*Work order*
The answer should hold only the lines from the one containing "text: 例如无细胞毒 ->" through the one containing "top: 415px ->" in the entries below, copied exactly, without pictures.

==== Data records ====

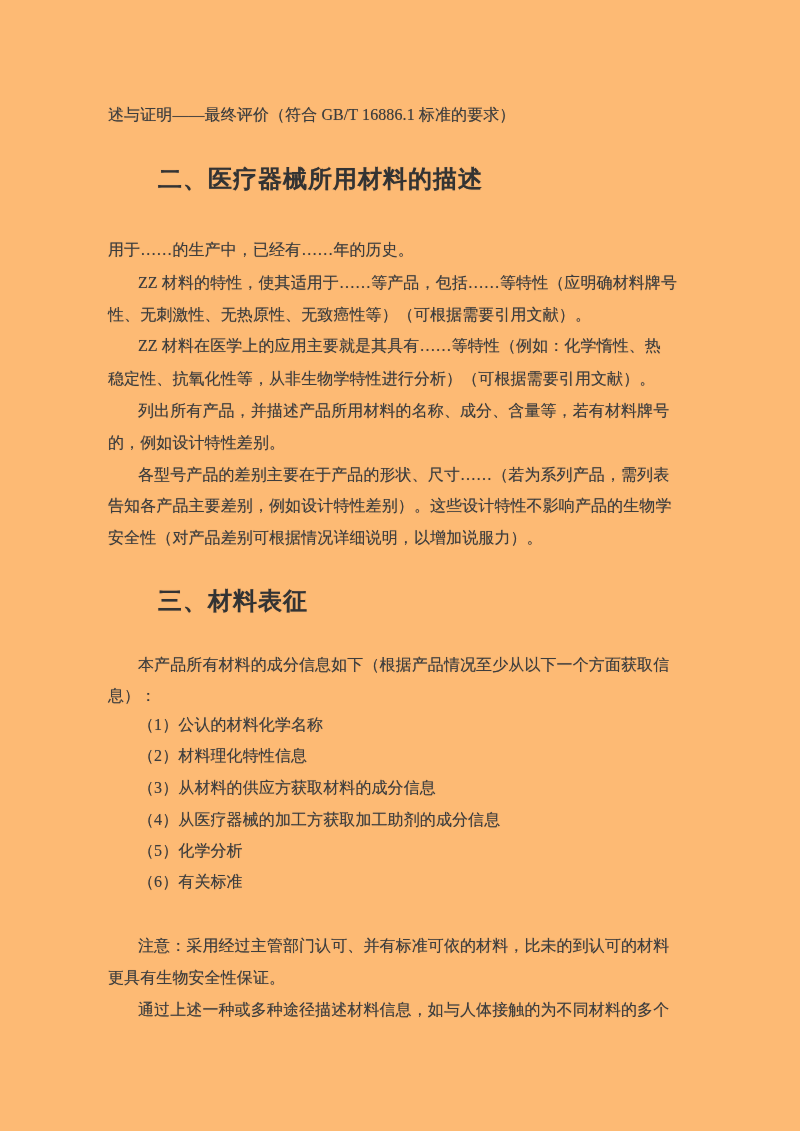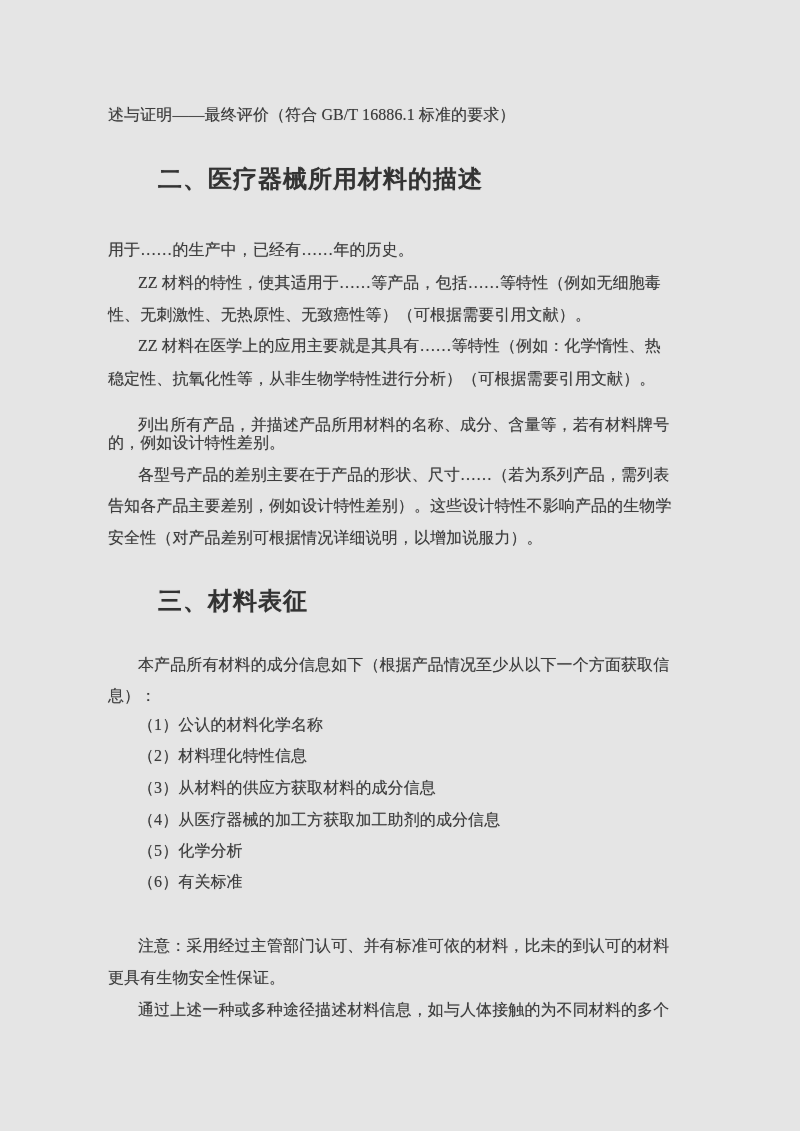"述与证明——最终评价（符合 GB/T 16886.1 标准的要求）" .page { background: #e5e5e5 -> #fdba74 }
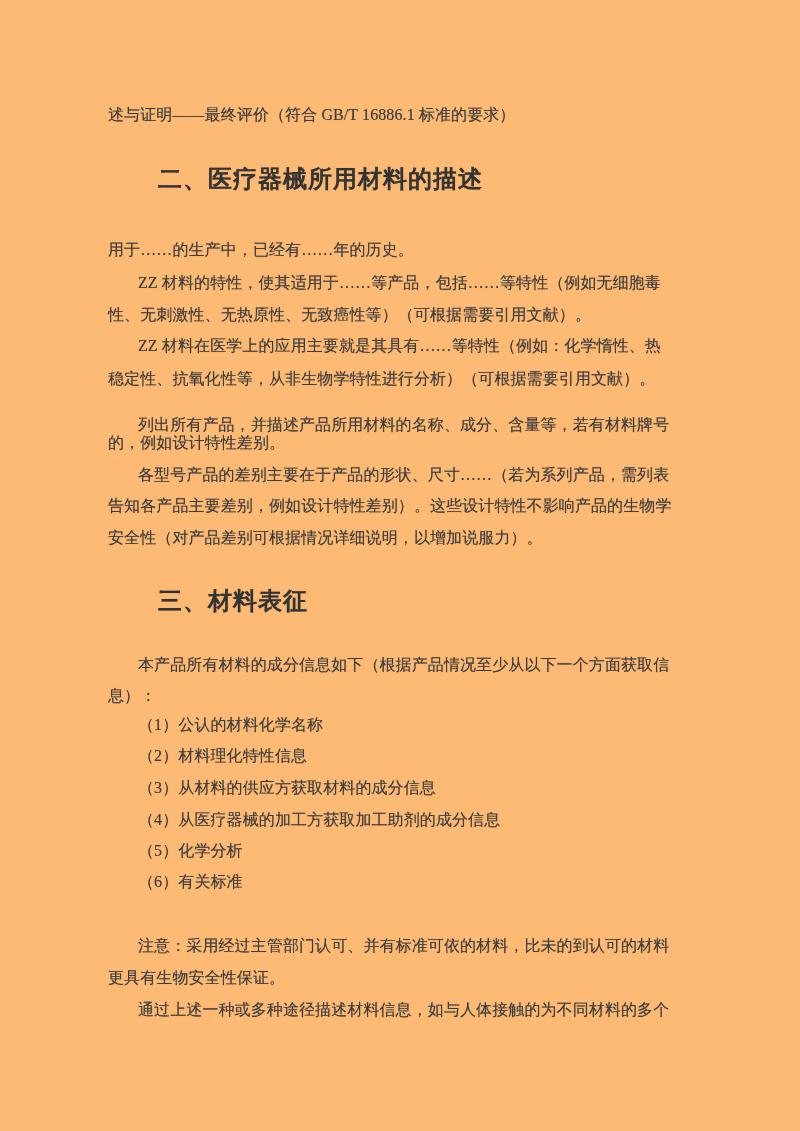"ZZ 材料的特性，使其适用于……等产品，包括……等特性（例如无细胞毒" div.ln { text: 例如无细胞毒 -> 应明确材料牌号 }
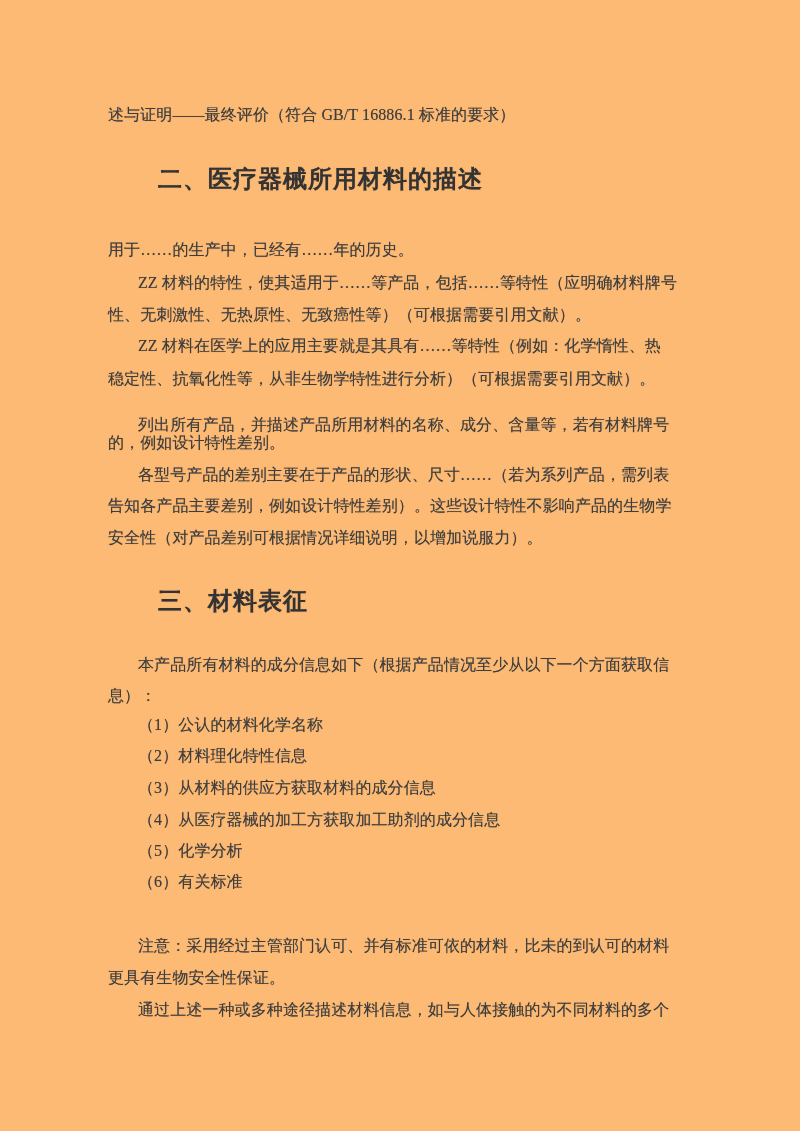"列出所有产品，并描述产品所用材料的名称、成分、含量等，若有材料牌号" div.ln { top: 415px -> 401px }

====
==== Data records ====

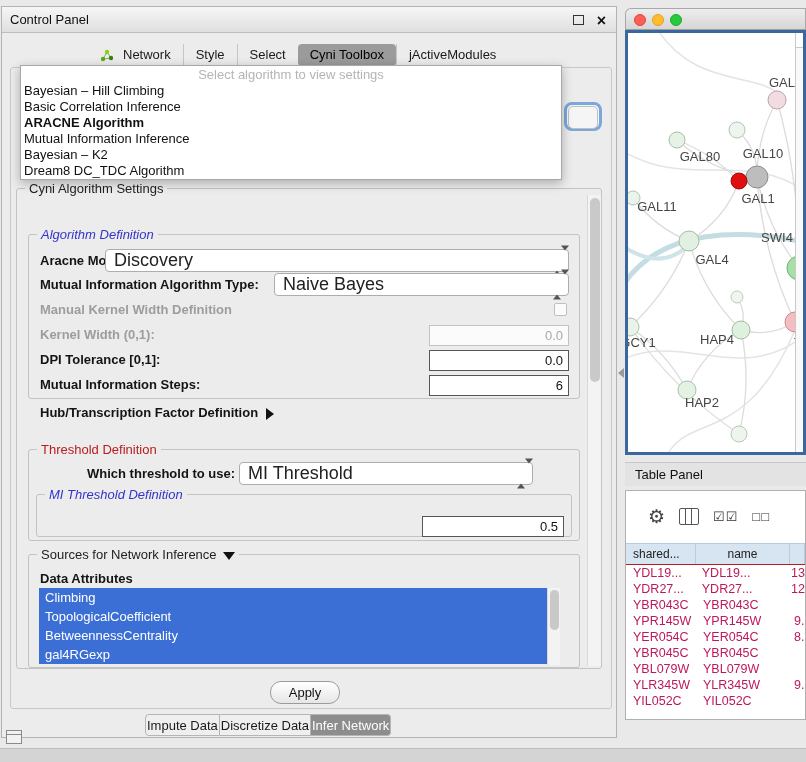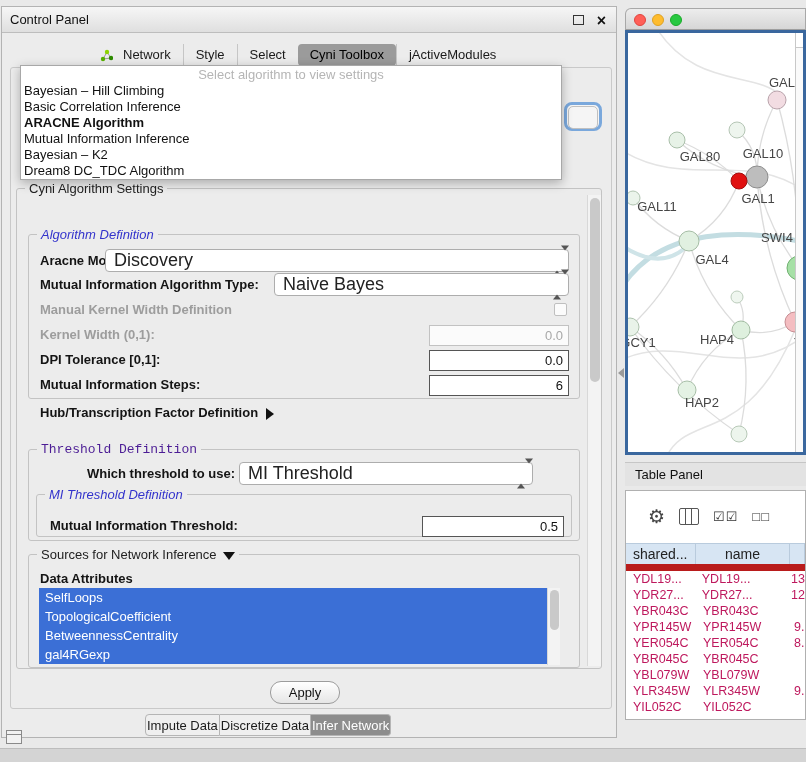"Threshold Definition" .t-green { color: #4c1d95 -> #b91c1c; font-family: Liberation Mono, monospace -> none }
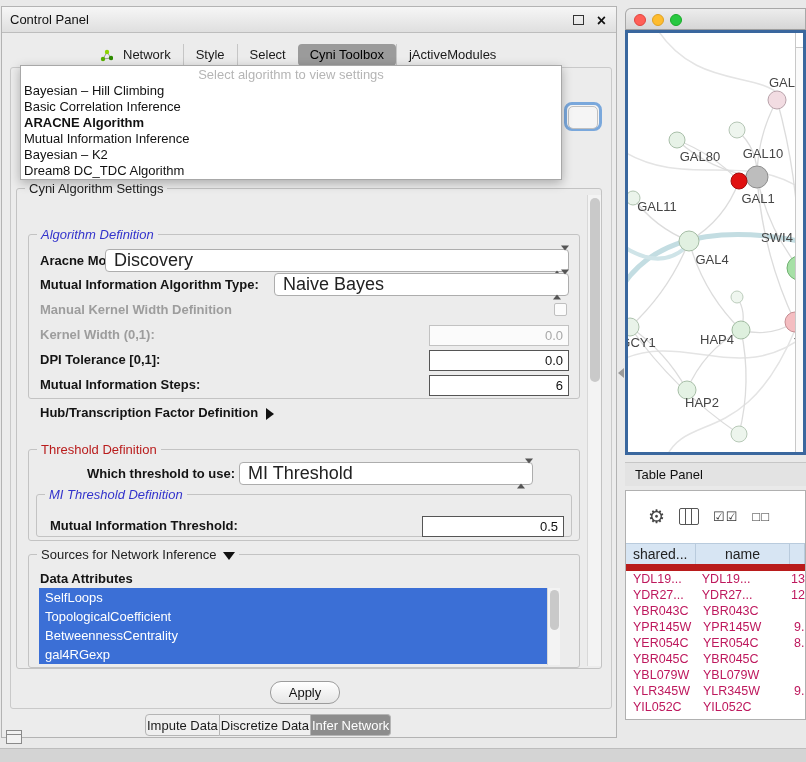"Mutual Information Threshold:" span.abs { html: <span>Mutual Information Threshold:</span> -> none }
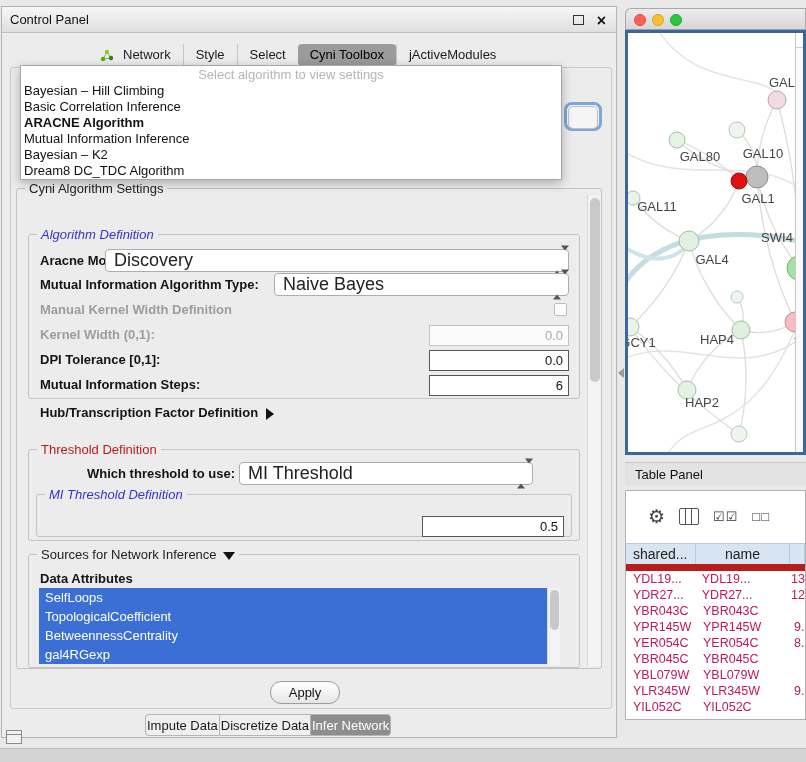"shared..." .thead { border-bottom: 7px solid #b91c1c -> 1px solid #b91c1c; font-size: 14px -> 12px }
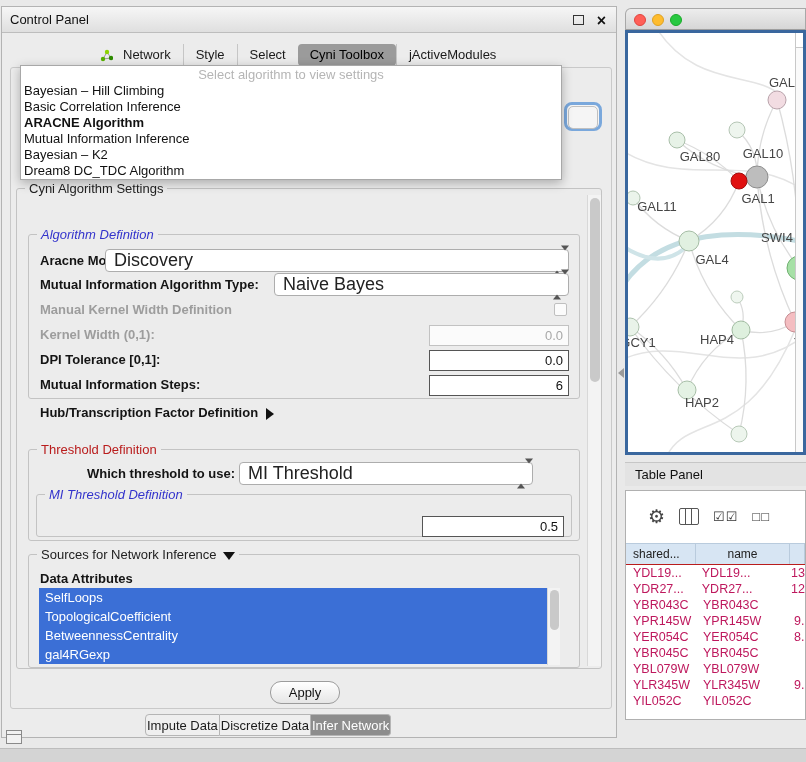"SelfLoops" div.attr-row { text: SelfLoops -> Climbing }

====

*Result below*
"ZZ 材料的特性，使其适用于……等产品，包括……等特性（例如无细胞毒" div.ln { text: 例如无细胞毒 -> 应明确材料牌号 }
"列出所有产品，并描述产品所用材料的名称、成分、含量等，若有材料牌号" div.ln { top: 415px -> 401px }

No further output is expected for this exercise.